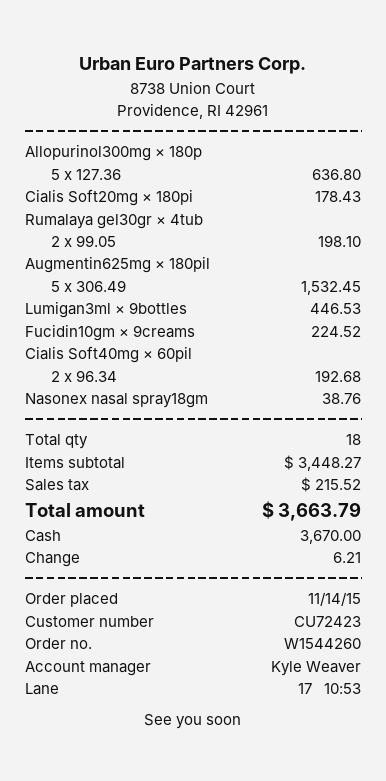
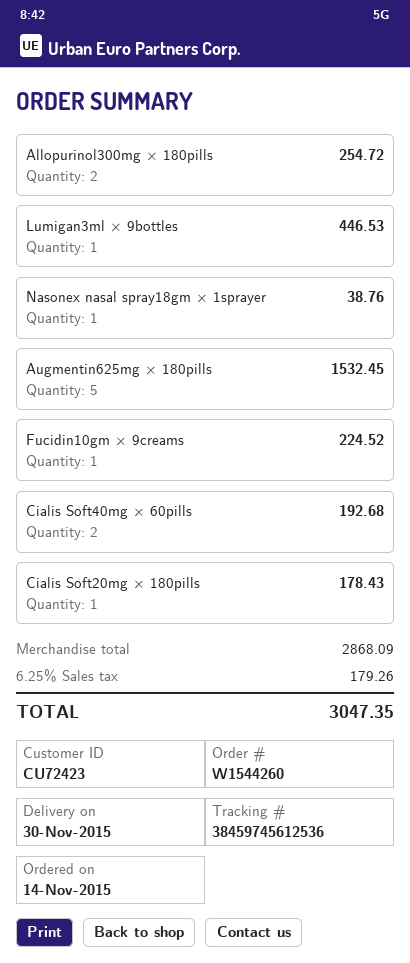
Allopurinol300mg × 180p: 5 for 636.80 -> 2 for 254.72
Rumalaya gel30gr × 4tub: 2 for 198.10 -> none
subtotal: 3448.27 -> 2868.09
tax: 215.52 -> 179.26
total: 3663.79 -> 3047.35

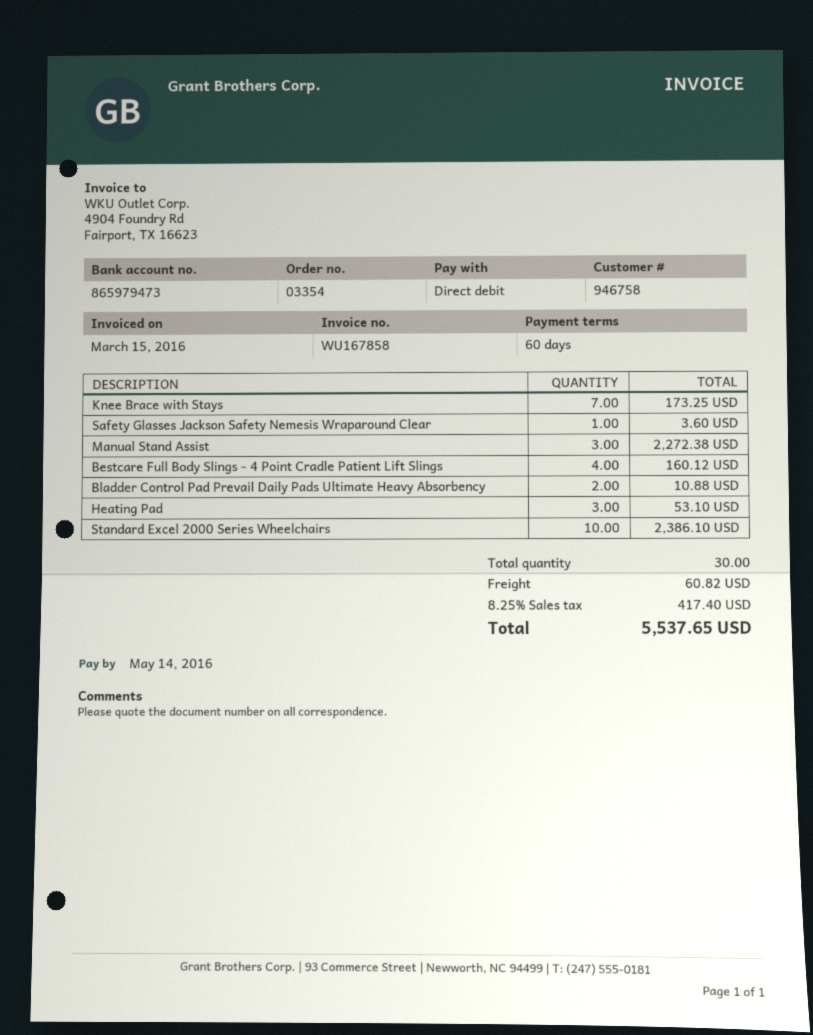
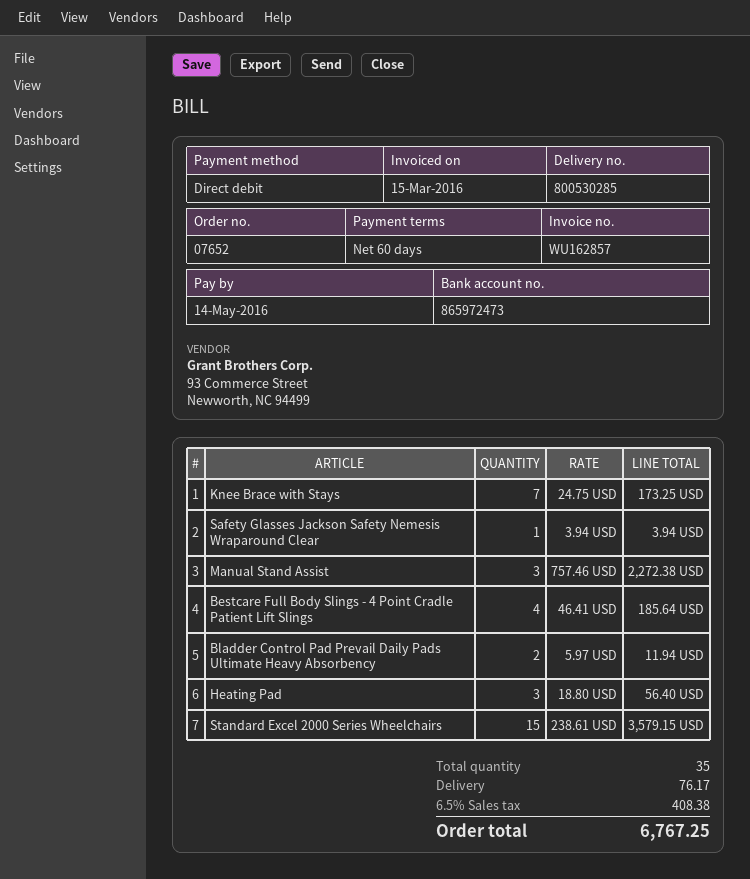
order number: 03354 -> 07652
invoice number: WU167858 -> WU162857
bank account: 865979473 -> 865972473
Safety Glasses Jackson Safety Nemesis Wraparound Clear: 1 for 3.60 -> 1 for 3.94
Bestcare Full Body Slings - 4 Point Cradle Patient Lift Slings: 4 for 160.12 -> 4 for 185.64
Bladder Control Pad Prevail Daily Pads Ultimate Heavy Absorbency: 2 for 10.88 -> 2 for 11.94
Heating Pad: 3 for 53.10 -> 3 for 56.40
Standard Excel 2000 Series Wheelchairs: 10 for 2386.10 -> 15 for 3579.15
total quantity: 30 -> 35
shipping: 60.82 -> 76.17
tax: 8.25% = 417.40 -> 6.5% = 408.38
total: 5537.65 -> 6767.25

## TASK BRIEF
The answer must be the lines above, word for word, from the first one through the line with "invoice number: WU167858 -> WU162857", pictures excluded.

## RESULT OF THIS EXERCISE
Allopurinol300mg × 180p: 5 for 636.80 -> 2 for 254.72
Rumalaya gel30gr × 4tub: 2 for 198.10 -> none
subtotal: 3448.27 -> 2868.09
tax: 215.52 -> 179.26
total: 3663.79 -> 3047.35

order number: 03354 -> 07652
invoice number: WU167858 -> WU162857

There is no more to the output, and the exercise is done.